This post was last edited on 2015-12-23 14:05:05
CRC Director for Research Dr. Bernardo Villegas gave members of the diplomatic corps a preview of the possible economic scenario in the next administration at the “Philippines Beyond 2016: Economic Briefing for Diplomats” held on October 2, 2015 at the University of Asia and the Pacific.
Presenting an overview of the strengths and challenges facing the Philippine economy, Dr. Villegas noted that in the next six to ten years, GDP growth is likely to average 6% to 7% per year, backed by OFW remittances (estimated at USD 28 billion in 2015) growing 3% to 5% annually; BPO industry growth (estimated at USD 18 billion for 2014); and a 51-million strong workforce with long-term sustainability, thanks to 47 million Filipino adolescents and children. While the country would have access to the huge ASEAN market, downturns in exports would have a reduced effect since exports are only 30.80% of GDP, and a major factor of growth is the 100 million-strong domestic consumer market. Current challenges include corruption in government, a 25% national poverty incidence rate, vulnerability to climate change, inefficient infrastructure, a low rate of investment, and red tape in government offices.

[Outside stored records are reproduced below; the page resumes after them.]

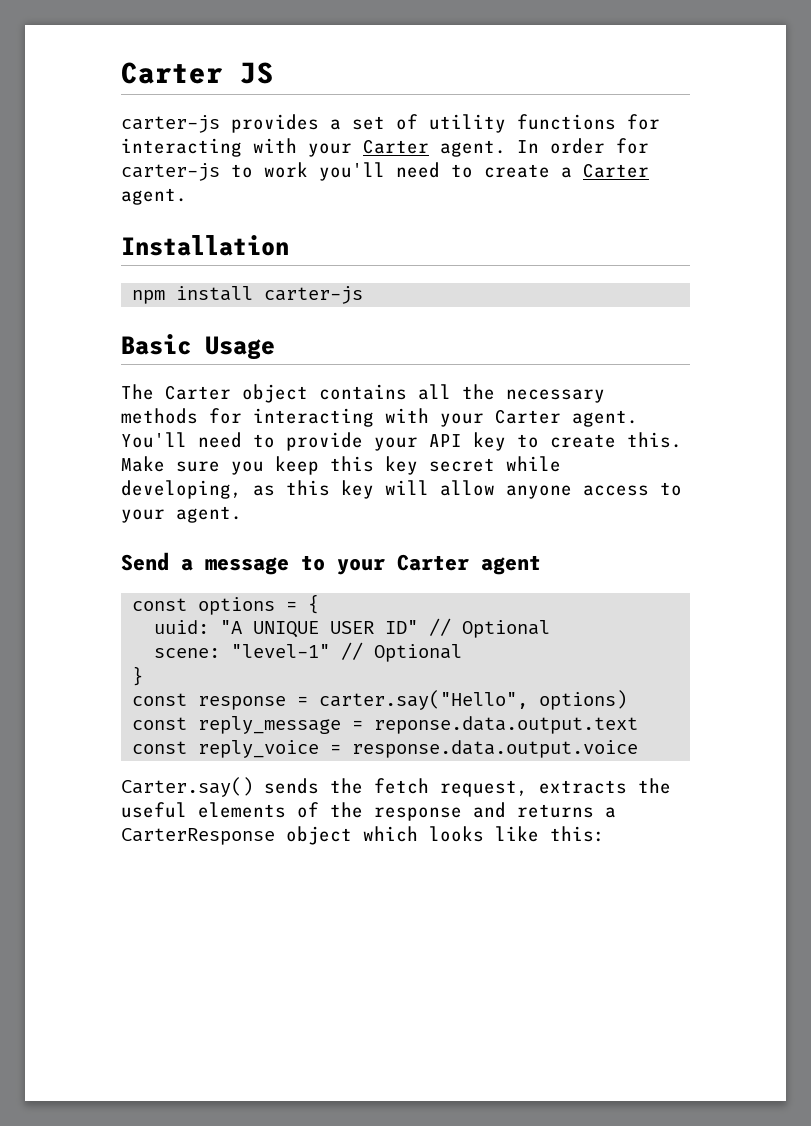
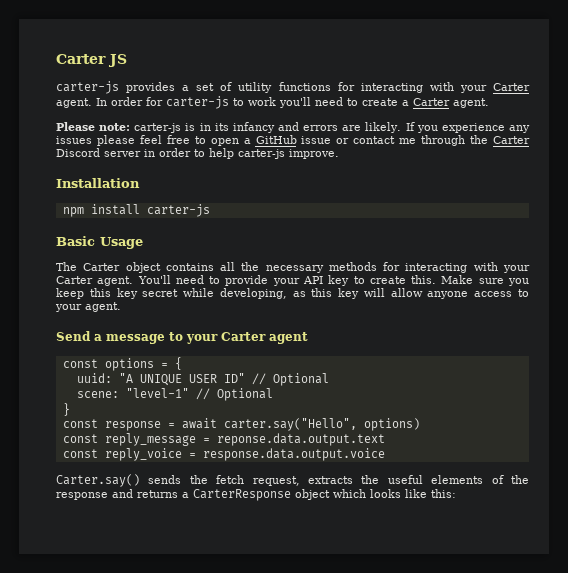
(187, 196) none -> [56,122,531,133] [56,135,530,146] [56,148,339,159] // Please note: carter-js is in its infancy and errors are likely. If you experience any issues please feel free to open a GitHub issue or contact me through the Carter Discord server in order to help carter-js improve.
(309, 701) none -> [181,418,217,429] await

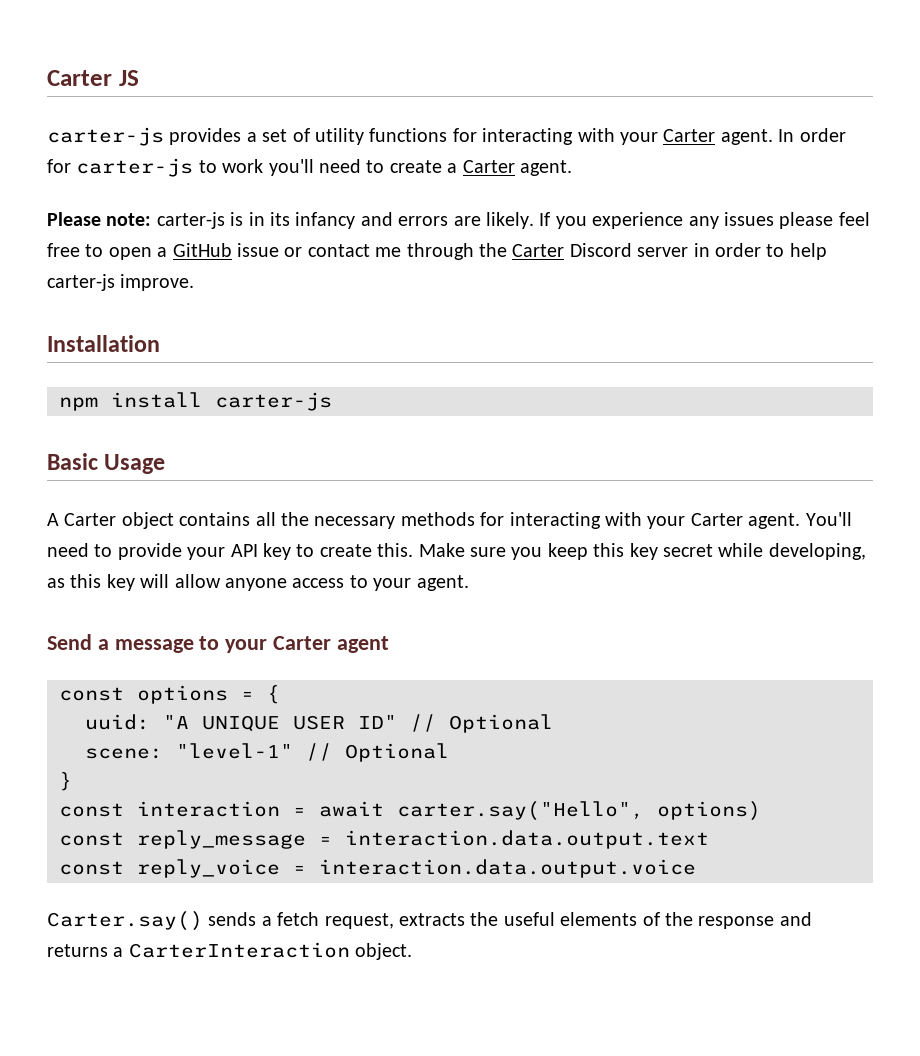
[56,262,77,271] The -> [47,513,59,526] A
[104,421,161,431] response -> [137,801,280,817] interaction
[216,433,385,446] reponse.data.output.text -> [345,830,709,849] interaction.data.output.text
[202,448,385,461] response.data.output.voice -> [319,859,696,878] interaction.data.output.voice
[189,475,208,484] the -> [261,916,272,926] a
[193,489,456,501] CarterResponse object which looks like this: -> [128,942,413,960] CarterInteraction object.

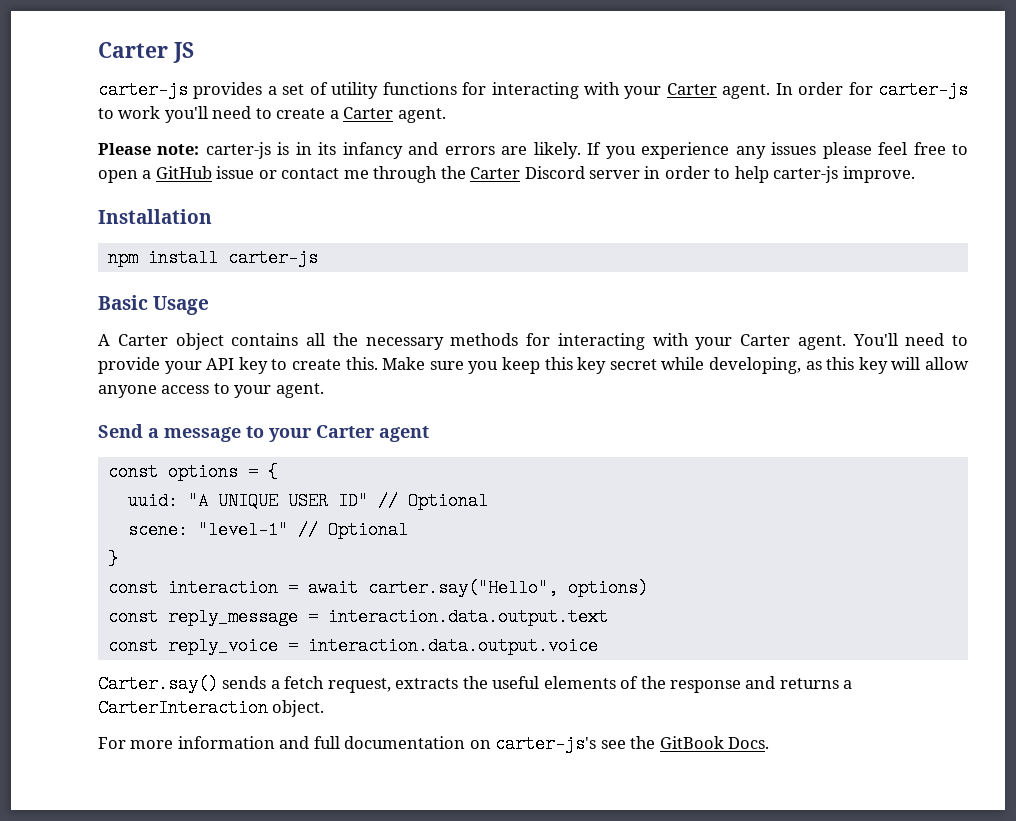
(413, 951) none -> [98,735,770,753] // For more information and full documentation on carter-js's see the GitBook Docs.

[ Photo: crcarch201512231405a]
Dr. Villegas with fellow UA&P economists (L-R) Dr. George Manzano, Dr. Victor Abola (hidden), and Dr. Peter Lee U at the Open Forum
[ Photo: crcarch201512231405b]
H.E. Luis Antonio Calvo, Ambassador of Spain (standing) at the Open Forum[/caption]
In the open forum, Ambassador Thomas Ossowski of Germany raised the question of the lack of impact of economic growth on the country’s poor. Dr. Villegas replied that government has to prioritize agricultural infrastructure for small farmers; improve rural populations’ access to quality education, healthcare, and clean drinking water; strengthen SMEs; and continue the Conditional Cash Transfer program.

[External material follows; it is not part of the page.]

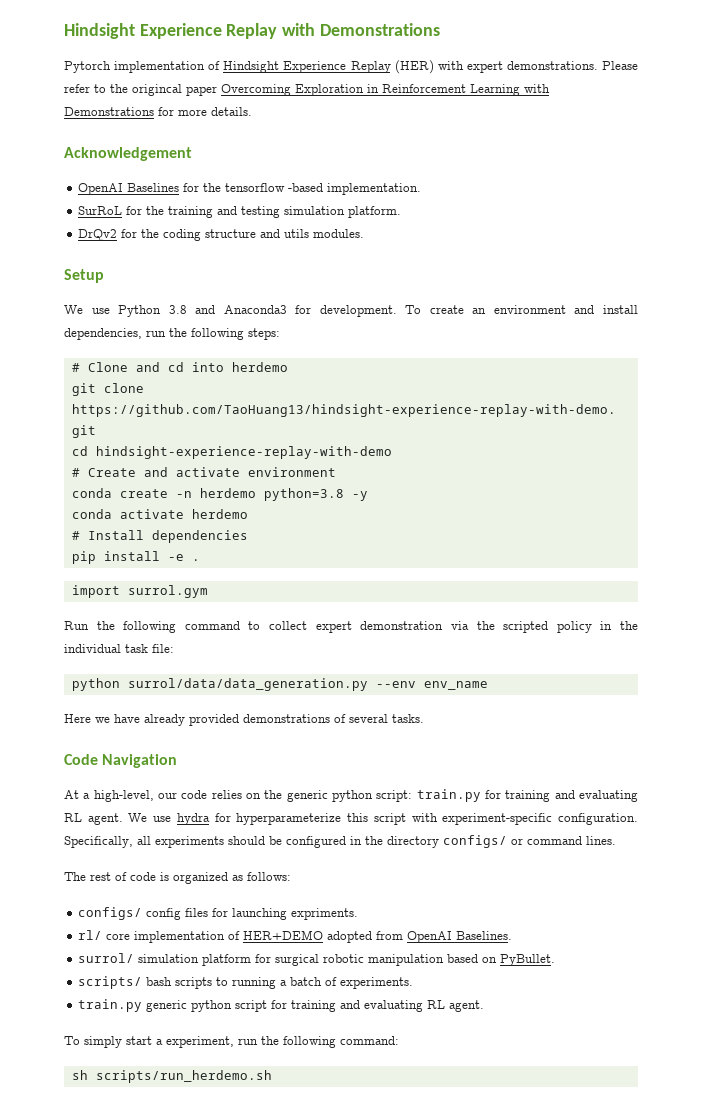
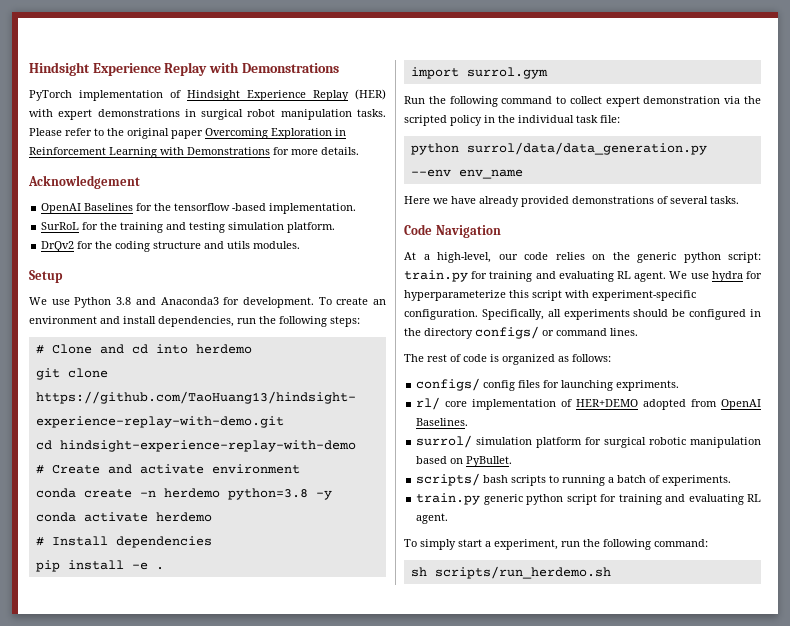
[64,61,111,73] Pytorch -> [29,90,72,101] PyTorch
[506,61,598,70] demonstrations. -> [97,109,386,120] demonstrations in surgical robot manipulation tasks.
[132,84,182,96] origincal -> [127,128,169,139] original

Ambassador Luis Antonio Calvo of Spain asked how the next administration can increase infrastructure spending from 4% to 7% while maintaining credibility, and how growth can be spread out to the provinces. Dr. Villegas recommended investing more in rural infrastructure, similar to Thailand’s development path; focusing on the implementation of the remaining 50 public-private partnership projects; and directing growth towards regional cities such as Batangas City, Iloilo City and Cagayan de Oro City.
An official from the Embassy of India asked whether the Philippines would be a net gainer or net loser in ASEAN integration. Dr. Villegas replied that the country would be disadvantaged in agricultural production, while Dr. Manzano and Dr. U highlighted the Philippines’ advantage in the labor market for services, especially in hotels and tourism.
The other ambassadors in attendance were H.E. Kok Li Peng of Singapore and H.E. Aruni Ranaraja of Sri Lanka. Representatives from the embassies of Argentina, Brazil, Cambodia, Chile, Mexico, New Zealand, South Africa, Switzerland, and Thailand were also present, as well as UA&P President Dr. Winston Conrad Padojinog, Board of Trustees Chairman Dr. Placido Mapa Jr., Board Member Mr. Rene Tan, and faculty members from the School of Economics, College of Arts and Sciences, and School of Sciences and Engineering.
The event was organized by the UA&P Public and International Affairs Office.